[Exercise data]
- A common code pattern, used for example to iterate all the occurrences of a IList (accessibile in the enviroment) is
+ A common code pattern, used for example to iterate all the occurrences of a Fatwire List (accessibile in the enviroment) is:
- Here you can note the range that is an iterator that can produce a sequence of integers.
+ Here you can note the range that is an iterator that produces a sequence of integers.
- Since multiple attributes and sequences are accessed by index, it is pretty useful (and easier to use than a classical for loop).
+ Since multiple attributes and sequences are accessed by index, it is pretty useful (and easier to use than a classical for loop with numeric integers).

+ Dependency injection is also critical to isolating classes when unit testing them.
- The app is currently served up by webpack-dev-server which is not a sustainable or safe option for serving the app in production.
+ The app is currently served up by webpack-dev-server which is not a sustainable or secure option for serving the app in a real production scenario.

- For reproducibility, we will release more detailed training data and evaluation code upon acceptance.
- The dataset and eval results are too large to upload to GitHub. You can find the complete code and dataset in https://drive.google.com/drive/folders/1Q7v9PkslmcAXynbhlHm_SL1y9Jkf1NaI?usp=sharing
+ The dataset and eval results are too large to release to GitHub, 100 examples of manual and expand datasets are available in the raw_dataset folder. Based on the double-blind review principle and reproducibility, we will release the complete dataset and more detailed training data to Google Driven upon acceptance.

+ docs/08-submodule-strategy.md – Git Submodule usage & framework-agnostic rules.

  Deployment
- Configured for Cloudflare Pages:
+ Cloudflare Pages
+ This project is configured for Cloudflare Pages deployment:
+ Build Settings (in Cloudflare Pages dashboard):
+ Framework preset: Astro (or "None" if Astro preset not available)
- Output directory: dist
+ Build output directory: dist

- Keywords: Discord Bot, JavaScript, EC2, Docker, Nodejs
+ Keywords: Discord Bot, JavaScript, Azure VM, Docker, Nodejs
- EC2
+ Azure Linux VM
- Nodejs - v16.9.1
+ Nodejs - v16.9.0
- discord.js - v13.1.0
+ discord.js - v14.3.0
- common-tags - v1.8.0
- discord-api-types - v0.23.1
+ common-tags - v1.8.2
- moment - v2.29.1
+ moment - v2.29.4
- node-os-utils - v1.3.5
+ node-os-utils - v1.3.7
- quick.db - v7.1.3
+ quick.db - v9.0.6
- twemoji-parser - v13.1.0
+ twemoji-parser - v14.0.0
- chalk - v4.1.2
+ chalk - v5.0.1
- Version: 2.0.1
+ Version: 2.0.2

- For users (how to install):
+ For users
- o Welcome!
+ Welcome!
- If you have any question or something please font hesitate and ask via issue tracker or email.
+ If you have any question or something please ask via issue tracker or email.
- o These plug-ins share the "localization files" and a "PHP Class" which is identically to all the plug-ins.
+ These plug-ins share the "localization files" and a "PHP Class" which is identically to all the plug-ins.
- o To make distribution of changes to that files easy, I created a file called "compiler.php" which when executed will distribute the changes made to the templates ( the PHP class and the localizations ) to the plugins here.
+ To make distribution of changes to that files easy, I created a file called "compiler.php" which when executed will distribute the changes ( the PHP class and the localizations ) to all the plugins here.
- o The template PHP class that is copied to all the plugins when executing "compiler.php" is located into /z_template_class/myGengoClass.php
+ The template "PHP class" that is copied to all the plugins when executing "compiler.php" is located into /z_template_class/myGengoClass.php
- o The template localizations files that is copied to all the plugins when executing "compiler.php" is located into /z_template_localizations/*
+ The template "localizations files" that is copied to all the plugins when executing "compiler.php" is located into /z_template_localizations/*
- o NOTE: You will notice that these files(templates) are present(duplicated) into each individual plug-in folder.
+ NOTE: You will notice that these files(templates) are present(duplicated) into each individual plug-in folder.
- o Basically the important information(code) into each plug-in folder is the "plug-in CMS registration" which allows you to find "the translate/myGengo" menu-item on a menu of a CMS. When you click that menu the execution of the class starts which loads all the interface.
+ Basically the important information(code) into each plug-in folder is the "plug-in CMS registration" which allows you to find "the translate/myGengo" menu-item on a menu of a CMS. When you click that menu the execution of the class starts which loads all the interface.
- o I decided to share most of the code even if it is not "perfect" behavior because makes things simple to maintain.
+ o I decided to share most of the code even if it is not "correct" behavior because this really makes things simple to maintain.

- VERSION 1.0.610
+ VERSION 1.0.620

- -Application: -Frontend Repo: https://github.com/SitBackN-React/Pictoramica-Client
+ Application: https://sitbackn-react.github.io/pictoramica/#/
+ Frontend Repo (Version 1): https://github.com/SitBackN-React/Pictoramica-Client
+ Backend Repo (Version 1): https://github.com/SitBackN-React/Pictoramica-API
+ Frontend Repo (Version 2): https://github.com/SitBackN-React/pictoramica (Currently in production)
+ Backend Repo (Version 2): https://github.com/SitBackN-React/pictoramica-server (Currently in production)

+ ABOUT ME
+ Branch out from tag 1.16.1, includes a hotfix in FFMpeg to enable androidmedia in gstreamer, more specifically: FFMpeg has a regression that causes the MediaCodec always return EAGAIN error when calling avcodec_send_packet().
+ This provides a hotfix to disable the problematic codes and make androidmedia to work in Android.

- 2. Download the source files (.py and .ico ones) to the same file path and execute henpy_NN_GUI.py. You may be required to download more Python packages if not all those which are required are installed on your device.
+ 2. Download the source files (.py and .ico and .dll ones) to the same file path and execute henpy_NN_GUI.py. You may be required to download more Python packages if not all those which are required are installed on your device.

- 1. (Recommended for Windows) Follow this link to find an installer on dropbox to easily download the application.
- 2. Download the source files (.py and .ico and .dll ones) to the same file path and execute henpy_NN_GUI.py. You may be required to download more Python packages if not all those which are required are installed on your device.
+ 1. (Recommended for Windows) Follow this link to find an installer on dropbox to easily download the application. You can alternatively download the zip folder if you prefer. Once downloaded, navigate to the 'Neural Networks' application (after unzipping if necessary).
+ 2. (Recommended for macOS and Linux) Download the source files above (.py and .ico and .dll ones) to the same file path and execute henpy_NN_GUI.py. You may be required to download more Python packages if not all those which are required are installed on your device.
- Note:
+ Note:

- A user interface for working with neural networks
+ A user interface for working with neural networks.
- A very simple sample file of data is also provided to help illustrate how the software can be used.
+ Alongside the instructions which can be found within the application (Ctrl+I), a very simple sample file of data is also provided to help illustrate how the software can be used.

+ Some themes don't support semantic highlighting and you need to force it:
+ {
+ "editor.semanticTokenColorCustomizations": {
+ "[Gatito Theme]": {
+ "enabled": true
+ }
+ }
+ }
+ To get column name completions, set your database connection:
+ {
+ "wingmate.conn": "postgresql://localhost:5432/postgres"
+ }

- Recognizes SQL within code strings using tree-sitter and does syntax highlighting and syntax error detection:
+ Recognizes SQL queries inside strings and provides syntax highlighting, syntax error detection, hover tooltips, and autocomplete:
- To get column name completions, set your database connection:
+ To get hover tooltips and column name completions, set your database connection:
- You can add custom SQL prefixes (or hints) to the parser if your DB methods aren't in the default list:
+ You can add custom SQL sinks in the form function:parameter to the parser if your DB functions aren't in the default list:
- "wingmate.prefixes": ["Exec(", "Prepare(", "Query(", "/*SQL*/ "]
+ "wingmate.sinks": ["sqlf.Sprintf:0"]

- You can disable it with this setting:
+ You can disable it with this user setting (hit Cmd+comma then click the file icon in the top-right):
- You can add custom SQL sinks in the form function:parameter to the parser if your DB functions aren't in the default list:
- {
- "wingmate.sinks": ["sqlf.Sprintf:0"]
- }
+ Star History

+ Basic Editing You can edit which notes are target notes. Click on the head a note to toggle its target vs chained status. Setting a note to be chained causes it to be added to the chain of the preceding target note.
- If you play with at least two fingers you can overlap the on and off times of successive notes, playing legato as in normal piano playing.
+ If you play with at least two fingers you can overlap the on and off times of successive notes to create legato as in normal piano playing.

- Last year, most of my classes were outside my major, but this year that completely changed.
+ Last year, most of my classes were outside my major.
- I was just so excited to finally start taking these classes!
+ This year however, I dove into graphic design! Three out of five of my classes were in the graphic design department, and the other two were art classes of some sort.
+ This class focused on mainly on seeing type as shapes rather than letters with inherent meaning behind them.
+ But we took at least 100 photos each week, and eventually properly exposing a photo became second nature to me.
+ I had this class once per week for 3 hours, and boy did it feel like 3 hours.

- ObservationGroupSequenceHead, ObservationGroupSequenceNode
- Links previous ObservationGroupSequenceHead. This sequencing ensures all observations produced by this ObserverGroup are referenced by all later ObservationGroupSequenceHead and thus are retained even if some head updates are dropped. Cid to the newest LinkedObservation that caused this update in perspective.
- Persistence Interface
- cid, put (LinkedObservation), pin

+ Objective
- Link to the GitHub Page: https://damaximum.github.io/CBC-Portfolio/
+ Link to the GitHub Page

[What you are asked to do]
Up to and including the line containing "of a Fatwire", please write out the listing exactly, starting from its first line.

[Final answer]
- A common code pattern, used for example to iterate all the occurrences of a IList (accessibile in the enviroment) is
+ A common code pattern, used for example to iterate all the occurrences of a Fatwire List (accessibile in the enviroment) is:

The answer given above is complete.